On a similar note, after a recent anti-Keystone XL protest in San Francisco, someone wrote a letter to the Chronicle decrying the protesters for hypocrisy, as (he said) he watched them get into their gasoline-powered cars and drive away… Now this is pretty hard to believe in any case — if you know anything about the parking situation around SF's civic center, you know it would be well-nigh impossible to follow more than one or two people back to a parking spaces (which would be blocks away in various directions), and anyone coming to protest would have been crazy not to simply hop on BART (so much easier for getting to that part of town, even if principles were not an issue). But still these stories crop up, because the opposition is so intent on finding hypocrisy…

… So why let them? Granted, one person's consumption choices are not going to by themselves save the planet; and granted, no one is perfect (certainly not me)… But while we advocate for the end of industrial capitalism, or whatever systemic change might actually have a chance of making a difference, we need to do the absolute best we can to carry that moral authority in ourselves, to walk our talk.

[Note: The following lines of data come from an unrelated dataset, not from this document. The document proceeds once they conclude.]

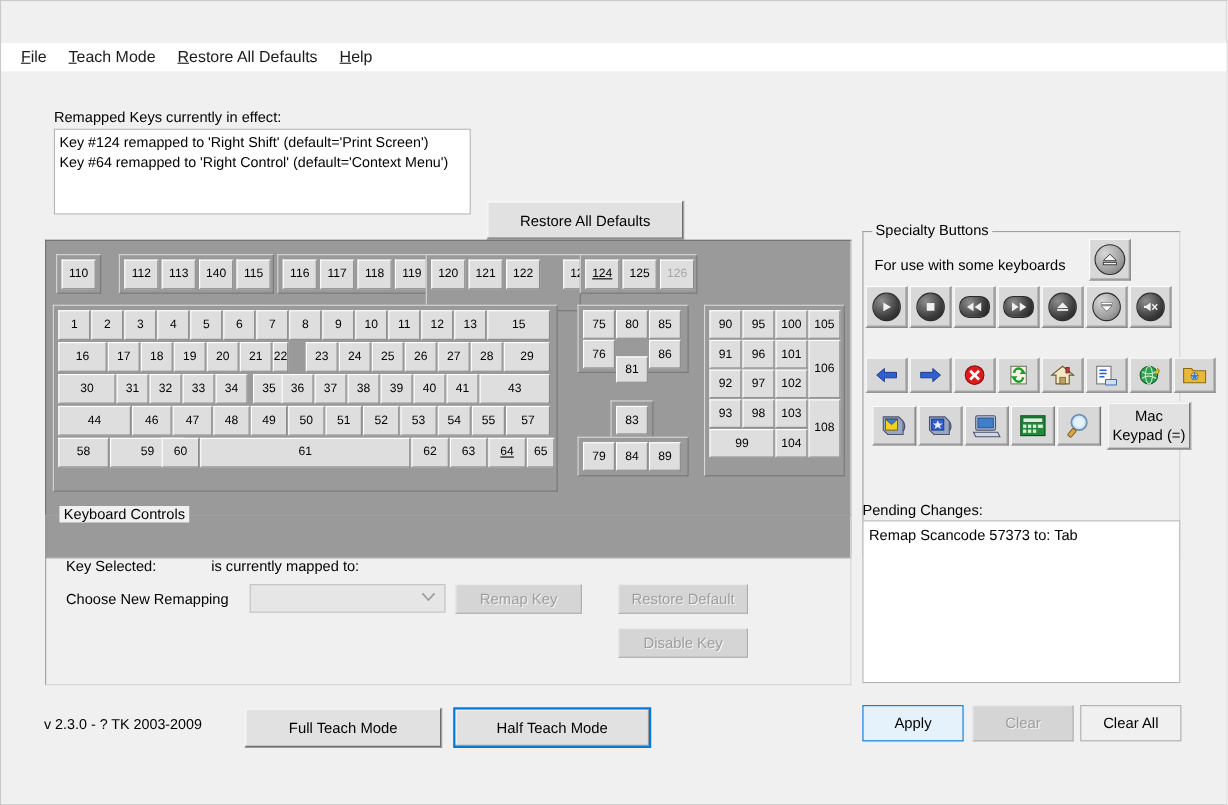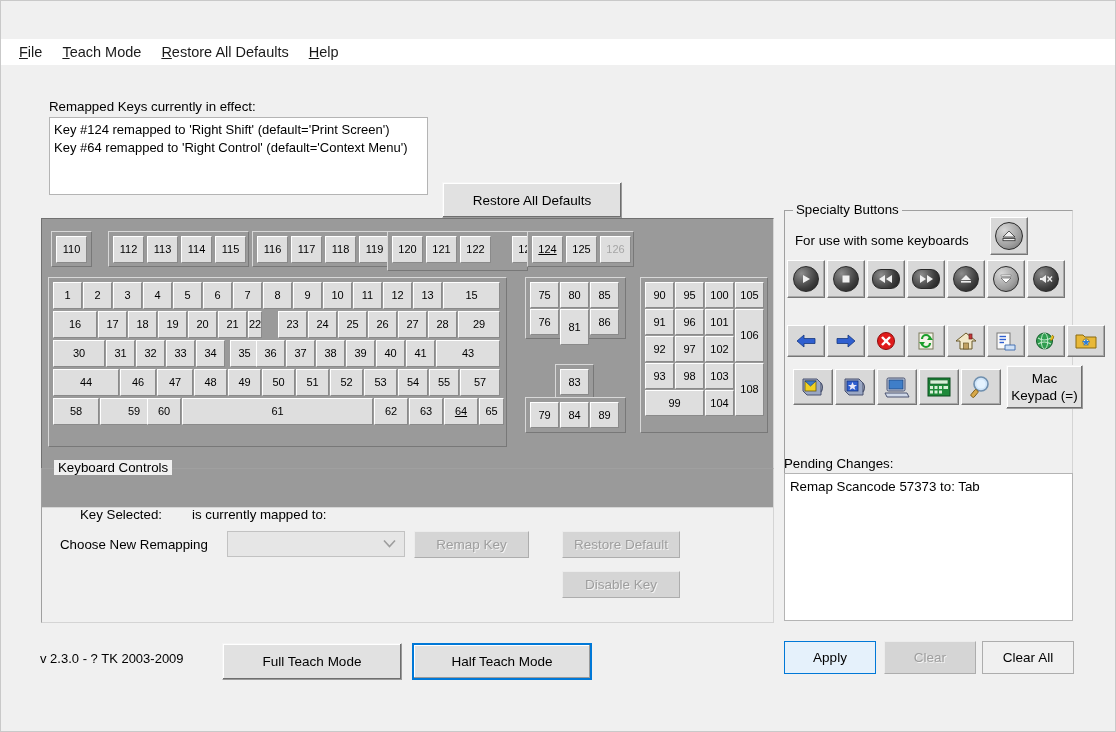--- a/index.html
+++ b/index.html
@@ -301,7 +301,7 @@
       <div class="kgroup" style="left:66px; top:12px; width:141px; height:36px;">
         <div class="key" style="left:4px;  top:4px; width:31px; height:27px;">112</div>
         <div class="key" style="left:38px; top:4px; width:31px; height:27px;">113</div>
-        <div class="key" style="left:72px; top:4px; width:31px; height:27px;">114</div>
+        <div class="key" style="left:72px; top:4px; width:31px; height:27px;">140</div>
         <div class="key" style="left:106px;top:4px; width:31px; height:27px;">115</div>
       </div>
       <div class="kgroup" style="left:210px; top:12px; width:141px; height:36px;">

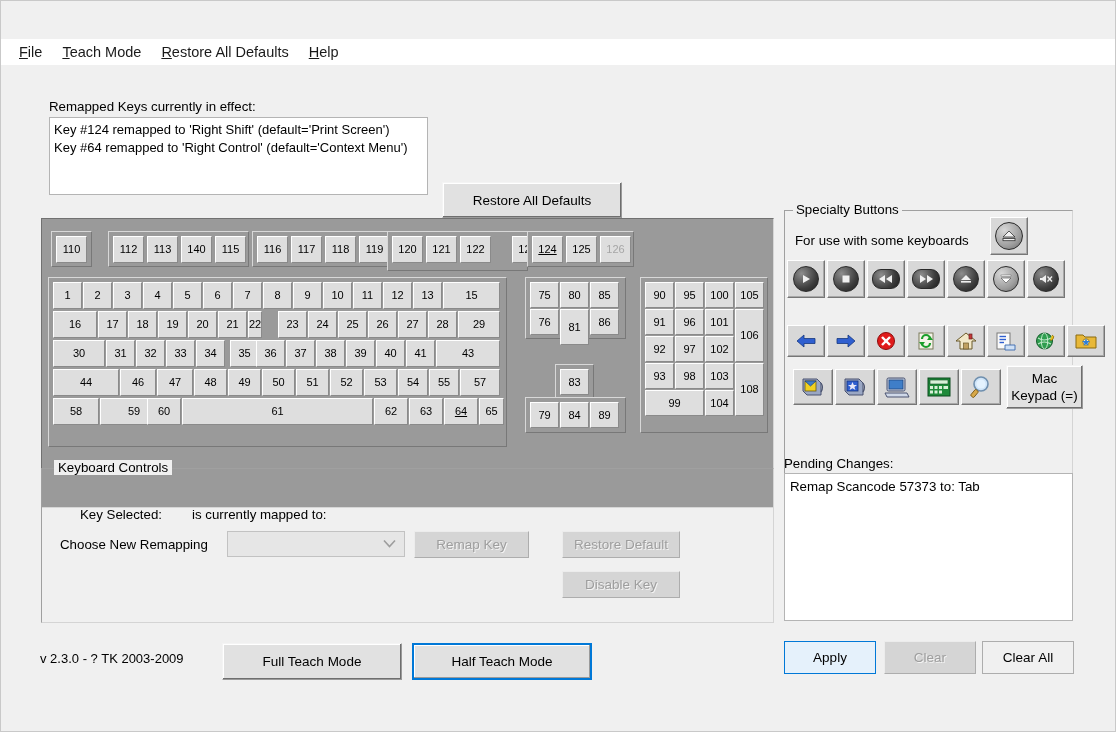--- a/index.html
+++ b/index.html
@@ -310,7 +310,7 @@
         <div class="key" style="left:72px; top:4px; width:31px; height:27px;">118</div>
         <div class="key" style="left:106px;top:4px; width:31px; height:27px;">119</div>
       </div>
-      <div class="kgroup" style="left:345px; top:12px; width:141px; height:40px;text-decoration:underline;">
+      <div class="kgroup" style="left:345px; top:12px; width:141px; height:52px;text-decoration:underline;">
         <div class="key" style="left:4px;  top:4px; width:31px; height:27px;">120</div>
         <div class="key" style="left:38px; top:4px; width:31px; height:27px;">121</div>
         <div class="key" style="left:72px; top:4px; width:31px; height:27px;">122</div>

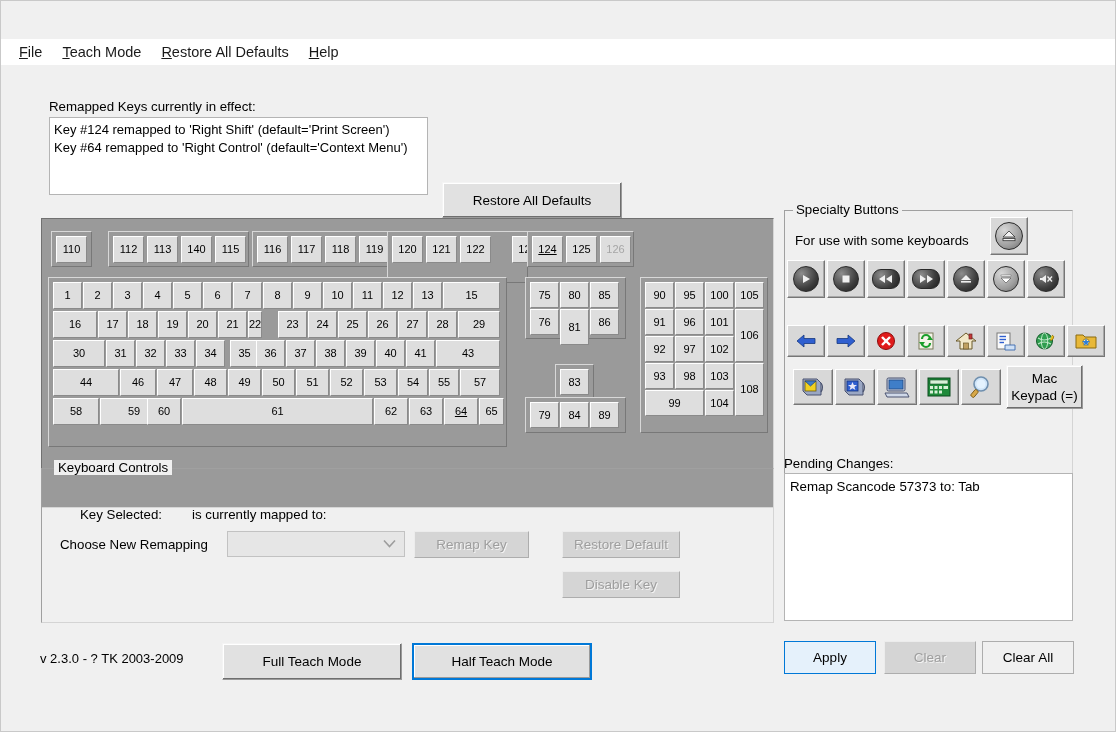--- a/index.html
+++ b/index.html
@@ -396,7 +396,7 @@
         <div class="key" style="left:34px; top:4px;  width:29px; height:26px;">80</div>
         <div class="key" style="left:64px; top:4px;  width:29px; height:26px;">85</div>
         <div class="key" style="left:4px;  top:31px; width:29px; height:26px;">76</div>
-        <div class="key" style="left:34px; top:31px; width:29px; height:36px;">81</div>
+        <div class="key" style="left:34px; top:46px; width:29px; height:24px;">81</div>
         <div class="key" style="left:64px; top:31px; width:29px; height:26px;">86</div>
       </div>
       <div class="kgroup" style="left:513px; top:145px; width:39px; height:36px;">

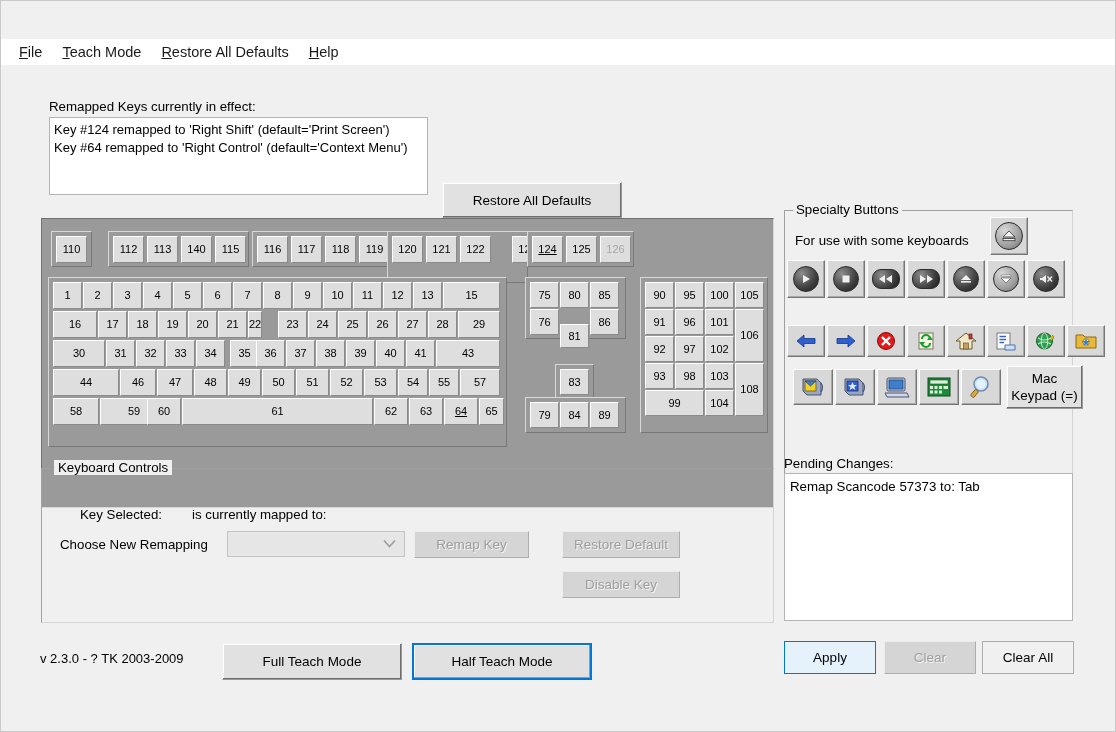--- a/index.html
+++ b/index.html
@@ -206,7 +206,7 @@
     background: #f0f0f0; padding: 0 4px;
     font-size: 13.3px; color: #000;
   }
-  #kc-key-selected { position: absolute; left: 18px; top: 38px; margin-left: 20px; }
+  #kc-key-selected { position: absolute; left: 18px; top: 38px; }
   #kc-mapped-to    { position: absolute; left: 150px; top: 38px; }
   #kc-choose       { position: absolute; left: 18px; top: 68px; }
   .combo {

Of course, this is nuanced — while it is possible (though difficult) to completely avoid animal products, it is nearly impossible to live in today's society without burning some fossil fuels. But we can certainly try to at least stop doing the big things: eating meat, flying on airplanes, just being part of the consumer culture. Take a hint from the animal rights folks — you can't effectively protest at the slaughterhouse wearing leather shoes and munching cheeseburgers, and you can't effectively protest the fossil fuel industry by using their products (and that does mean flying cross-country to the protest — and munching cheeseburgers, even artisan, grass-fed ones). And it is incumbent on all of us to do as much as we can to avoid causing suffering by our actions, whether that means being an ethical vegan to avoid causing animal cruelty, or not buying any new stuff because it might, just might, help avoid the extinction of one little species somewhere down the line...

Sunday, April 7, 2013

"de-extinction"

Yesterday there was a story in the San Francisco Chronicle about researchers involved in some gee-whiz "de-extinction" experiments to clone long- (or not-so-long)-lost species. It mentioned, in breathless terms, that "the possibility of billions of passenger pigeons once again clouding city skies or the sound of thunder from the hooves of woolly mammoths trampling the Arctic's tundra may be speculation no more."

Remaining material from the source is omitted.